SqlAlchemy单表查询过滤之谜

2017-11-17

SqlAlchemy单表查询过滤之谜

发生背景
奇特的一幕
深入探究
- 源码分析
  ~ filtered 分析
  ~ single_entity 分析
  ~ proc 函数分析
  ~ util.unique_list 处理函数
总结

发生背景

假设我有两个表，A 和 B
A表结构如下：

id	content
1	测试1
2	测试2

B表结构如下:

id	aid	content
1	1	测试1
2	1	测试2
3	2	测试3
4	1	测试4
5	2	测试5

现在我有了两个模型

class A(model):
    ...
class B(model):
    ....

奇特的一幕

当我连接A,B两个表时，发生了奇怪的一幕。

results = A.query.join(
    B, B.aid = A.id
).all()
# 居然 len(results) 的值 2
total = A.query.join(
    B, B.aid = A.id
).count()
# 然而 total 的值是 5

深入探究

从 sql 的角度来说，查询出来应该一定是5条数据，于是只能深入查询 sqlalchemy 源码来探究了。

源码分析

A.query 一切都是继承 Query，于是我们去查看 query.py 的源码

def all(self):
    """Return the results represented by this ``Query`` as a list.
    This results in an execution of the underlying query.
    """
    return list(self)

发现 all方法 是调用 list，也就是说 query 对象是一个可迭代的对象。因此我们可以去看 __iter__ 方法

def __iter__(self):
    context = self._compile_context()
    context.statement.use_labels = True
    if self._autoflush and not self._populate_existing:
        self.session._autoflush()
    return self._execute_and_instances(context)

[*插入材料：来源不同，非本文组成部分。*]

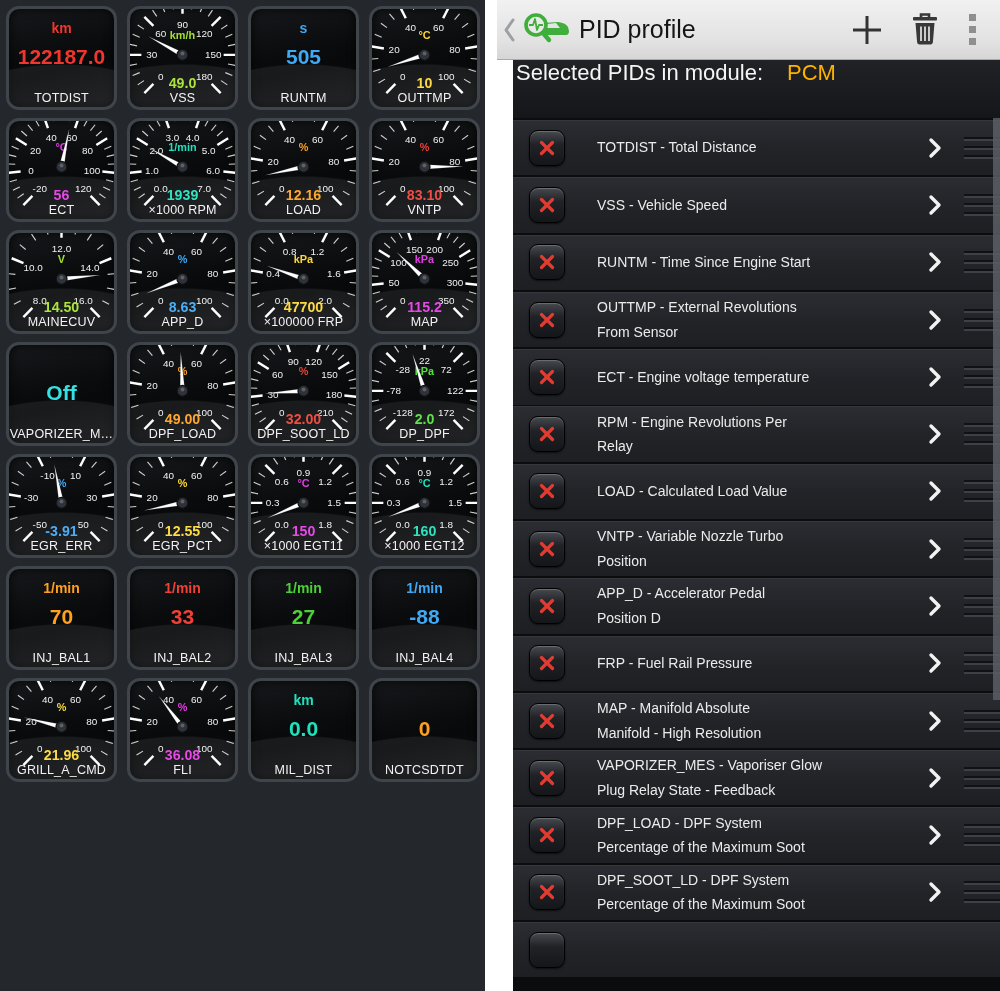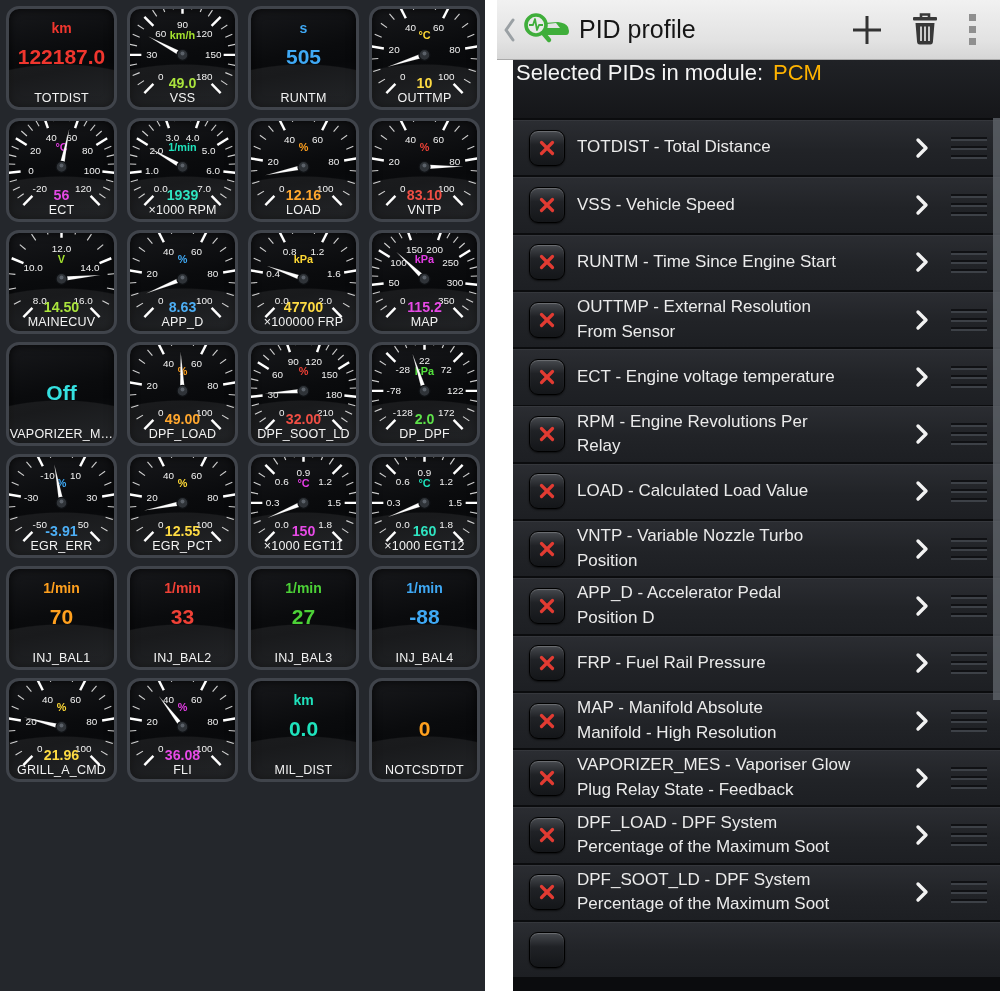--- a/index.html
+++ b/index.html
@@ -28,29 +28,29 @@
         background:linear-gradient(180deg,#f1f1f1 0%,#e2e2e2 70%,#d6d6d6 100%);
         border-bottom:1px solid #a9a9a9;display:flex;align-items:center;padding:0 10px 0 6px;}
   .hdr-title{font-size:25px;color:#151515;margin-left:9px;flex:0 0 auto;}
   .hdr-spacer{flex:1;}
   .hdr-btn{display:flex;align-items:center;justify-content:center;width:58px;height:48px;cursor:pointer;}
   .dots{display:flex;flex-direction:column;gap:5px;}
   .dots span{width:7px;height:7px;background:#8f8f8f;}
   .content{position:absolute;left:28px;right:0;top:60px;bottom:0;background:#0b0c0e;overflow:hidden;}
   .subheader{height:58px;margin-bottom:2px;background:linear-gradient(180deg,#202226 0%,#151619 100%);
         display:flex;align-items:flex-start;padding-left:3px;font-size:22px;color:#f5f5f5;}
-  .subheader .module{margin-left:10px;font-size:22px;}
+  .subheader .module{margin-left:24px;font-size:22px;}
   .pid-row{height:55.4px;margin-bottom:1.9px;display:flex;align-items:center;padding-left:16px;
         background:linear-gradient(180deg,#2b2d32 0%,#212327 55%,#1d1f23 100%);
         box-shadow:inset 0 1px 0 rgba(255,255,255,.05);}
   .checkbox{flex:0 0 auto;width:36px;height:36px;border-radius:9px;border:1px solid #000;
         background:linear-gradient(180deg,#46494e 0%,#202226 40%,#141619 100%);
         box-shadow:inset 0 1px 1px rgba(255,255,255,.22), 0 1px 2px rgba(0,0,0,.6);
         display:flex;align-items:center;justify-content:center;cursor:pointer;}
-  .row-text{margin-left:12px;width:338px;color:#ebebeb;font-size:17px;line-height:24.5px;}
+  .row-text{margin-left:32px;width:338px;color:#ebebeb;font-size:14px;line-height:24.5px;}
   .chev{flex:0 0 auto;margin-left:0;}
   .handle{flex:0 0 auto;margin-left:22px;width:36px;display:flex;flex-direction:column;gap:5px;cursor:grab;}
   .handle span{display:block;height:4px;
         background:linear-gradient(180deg,#101114 0%,#101114 55%,#3d4147 55%,#3d4147 100%);}
   .scrollbar{position:absolute;right:0;top:58px;width:7px;height:582px;background:#5b5f65;opacity:.85;}
 </style>
 </head>
 <body>
 
 <div class="screen">
@@ -962,21 +962,21 @@
             </div>
           </div>
           <div class="pid-row">
             <div class="checkbox">
               <svg width="20" height="20" viewBox="0 0 20 20">
                 <line x1="4.5" y1="4.5" x2="15.5" y2="15.5" stroke="#e23b32" stroke-width="3.2" stroke-linecap="round"></line>
                 <line x1="15.5" y1="4.5" x2="4.5" y2="15.5" stroke="#e23b32" stroke-width="3.2" stroke-linecap="round"></line>
               </svg>
             </div>
             <div class="row-text">
-              <div>OUTTMP - External Resolution</div>
+              <div>OUTTMP - External Revolutions</div>
               <div>From Sensor</div>
             </div>
             <svg width="14" height="24" viewBox="0 0 14 24" class="chev">
               <polyline points="3,4 11,12 3,20" fill="none" stroke="#f2f2f2" stroke-width="3.4" stroke-linecap="round" stroke-linejoin="round"></polyline>
             </svg>
             <div class="handle">
               <span></span>
               <span></span>
               <span></span>
             </div>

_compile_context() 是处理 sql 语句的方法。
_execute_and_instances(context) 才是真正运行的 sql 的语句。

def _execute_and_instances(self, querycontext):
    conn = self._get_bind_args(
        querycontext,
        self._connection_from_session,
        close_with_result=True)
    result = conn.execute(querycontext.statement, self._params)
    return loading.instances(querycontext.query, result, querycontext)

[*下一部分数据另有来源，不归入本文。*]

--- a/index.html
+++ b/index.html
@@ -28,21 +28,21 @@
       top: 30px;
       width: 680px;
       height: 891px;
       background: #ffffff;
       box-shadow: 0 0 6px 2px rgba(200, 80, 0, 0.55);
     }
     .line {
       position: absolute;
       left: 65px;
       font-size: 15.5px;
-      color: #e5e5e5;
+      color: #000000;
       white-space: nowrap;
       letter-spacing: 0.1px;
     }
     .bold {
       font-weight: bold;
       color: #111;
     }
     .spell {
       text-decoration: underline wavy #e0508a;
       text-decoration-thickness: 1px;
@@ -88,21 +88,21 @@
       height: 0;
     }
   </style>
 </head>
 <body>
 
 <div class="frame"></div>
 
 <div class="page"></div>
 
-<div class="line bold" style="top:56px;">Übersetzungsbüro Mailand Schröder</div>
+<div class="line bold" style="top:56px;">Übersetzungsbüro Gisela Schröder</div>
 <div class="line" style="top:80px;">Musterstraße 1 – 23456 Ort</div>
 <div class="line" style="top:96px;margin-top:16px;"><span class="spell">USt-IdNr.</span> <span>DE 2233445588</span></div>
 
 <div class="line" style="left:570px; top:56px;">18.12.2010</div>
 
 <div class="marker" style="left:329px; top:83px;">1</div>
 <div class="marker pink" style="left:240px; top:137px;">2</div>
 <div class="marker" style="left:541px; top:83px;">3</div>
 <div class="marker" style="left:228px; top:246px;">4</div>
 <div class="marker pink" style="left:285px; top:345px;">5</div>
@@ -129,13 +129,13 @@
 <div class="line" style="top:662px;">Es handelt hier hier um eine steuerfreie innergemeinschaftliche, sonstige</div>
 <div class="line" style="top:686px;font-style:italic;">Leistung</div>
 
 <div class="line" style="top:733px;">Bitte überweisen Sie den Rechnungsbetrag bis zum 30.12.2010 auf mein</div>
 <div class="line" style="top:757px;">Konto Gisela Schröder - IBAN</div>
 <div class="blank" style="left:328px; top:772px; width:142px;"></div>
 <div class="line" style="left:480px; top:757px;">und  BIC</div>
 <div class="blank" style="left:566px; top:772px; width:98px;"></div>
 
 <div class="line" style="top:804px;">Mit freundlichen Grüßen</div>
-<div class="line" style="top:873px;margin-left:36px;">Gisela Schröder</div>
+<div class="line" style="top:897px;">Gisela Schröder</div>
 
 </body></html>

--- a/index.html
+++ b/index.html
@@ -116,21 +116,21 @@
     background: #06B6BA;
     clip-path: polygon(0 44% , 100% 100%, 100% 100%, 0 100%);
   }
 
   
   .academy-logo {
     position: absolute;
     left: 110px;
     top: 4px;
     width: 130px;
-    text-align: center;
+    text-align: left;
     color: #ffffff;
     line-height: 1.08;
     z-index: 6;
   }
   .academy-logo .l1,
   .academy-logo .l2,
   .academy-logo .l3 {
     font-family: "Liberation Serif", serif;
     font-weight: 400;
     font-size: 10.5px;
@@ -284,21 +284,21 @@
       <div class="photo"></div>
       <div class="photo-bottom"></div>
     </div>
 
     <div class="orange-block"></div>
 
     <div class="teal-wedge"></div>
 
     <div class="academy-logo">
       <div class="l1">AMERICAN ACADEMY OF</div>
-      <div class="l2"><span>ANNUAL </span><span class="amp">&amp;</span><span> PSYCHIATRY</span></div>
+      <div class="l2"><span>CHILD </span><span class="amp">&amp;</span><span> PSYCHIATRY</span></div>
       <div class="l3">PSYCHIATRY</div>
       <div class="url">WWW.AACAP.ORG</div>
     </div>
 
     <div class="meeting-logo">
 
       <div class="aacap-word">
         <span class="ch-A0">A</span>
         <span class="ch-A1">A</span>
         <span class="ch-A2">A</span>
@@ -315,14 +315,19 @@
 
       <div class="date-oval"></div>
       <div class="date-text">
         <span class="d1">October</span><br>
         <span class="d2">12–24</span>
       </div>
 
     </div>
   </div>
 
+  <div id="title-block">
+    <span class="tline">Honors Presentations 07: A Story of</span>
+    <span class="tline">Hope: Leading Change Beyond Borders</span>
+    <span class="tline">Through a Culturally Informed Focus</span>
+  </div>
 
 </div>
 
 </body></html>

经过调试，我们发现 result 的数据依然是 5 条。
因此处理后的数据应该是在 loading.instances 里面被处理的。
因此，我们继续追踪 loading.py

def instances(query, cursor, context):
    """Return an ORM result as an iterator."""
    context.runid = _new_runid()
    filtered = query._has_mapper_entities
    single_entity = len(query._entities) == 1 and \
        query._entities[0].supports_single_entity
    if filtered:
        if single_entity:
            filter_fn = id
        else:
            def filter_fn(row):
                return tuple(
                    id(item)
                    if ent.use_id_for_hash
                    else item
                    for ent, item in zip(query._entities, row)
                )
    try:
        (process, labels) = \
            list(zip(*[
                query_entity.row_processor(query,
                                           context, cursor)
                for query_entity in query._entities
            ]))
        if not single_entity:
            keyed_tuple = util.lightweight_named_tuple('result', labels)
        while True:
            context.partials = {}
            if query._yield_per:
                fetch = cursor.fetchmany(query._yield_per)
                if not fetch:
                    break
            else:
                fetch = cursor.fetchall()
            if single_entity:
                proc = process[0]
                rows = [proc(row) for row in fetch]
            else:
                rows = [keyed_tuple([proc(row) for proc in process])
                        for row in fetch]
            if filtered:
                rows = util.unique_list(rows, filter_fn)
            for row in rows:
                yield row
            if not query._yield_per:
                break
    except Exception as err:
        cursor.close()
        util.raise_from_cause(err)

在这个函数里面我们需要注意如下几点：

filtered 参数.
single_entity 参数.
proc 函数
util.unique_list 处理函数.

filtered 分析

我们是在什么时候设置 query._has_mapper_entities。不难看出这个参数是来源于 query 对象，因此我们赶快去查看 query 函数。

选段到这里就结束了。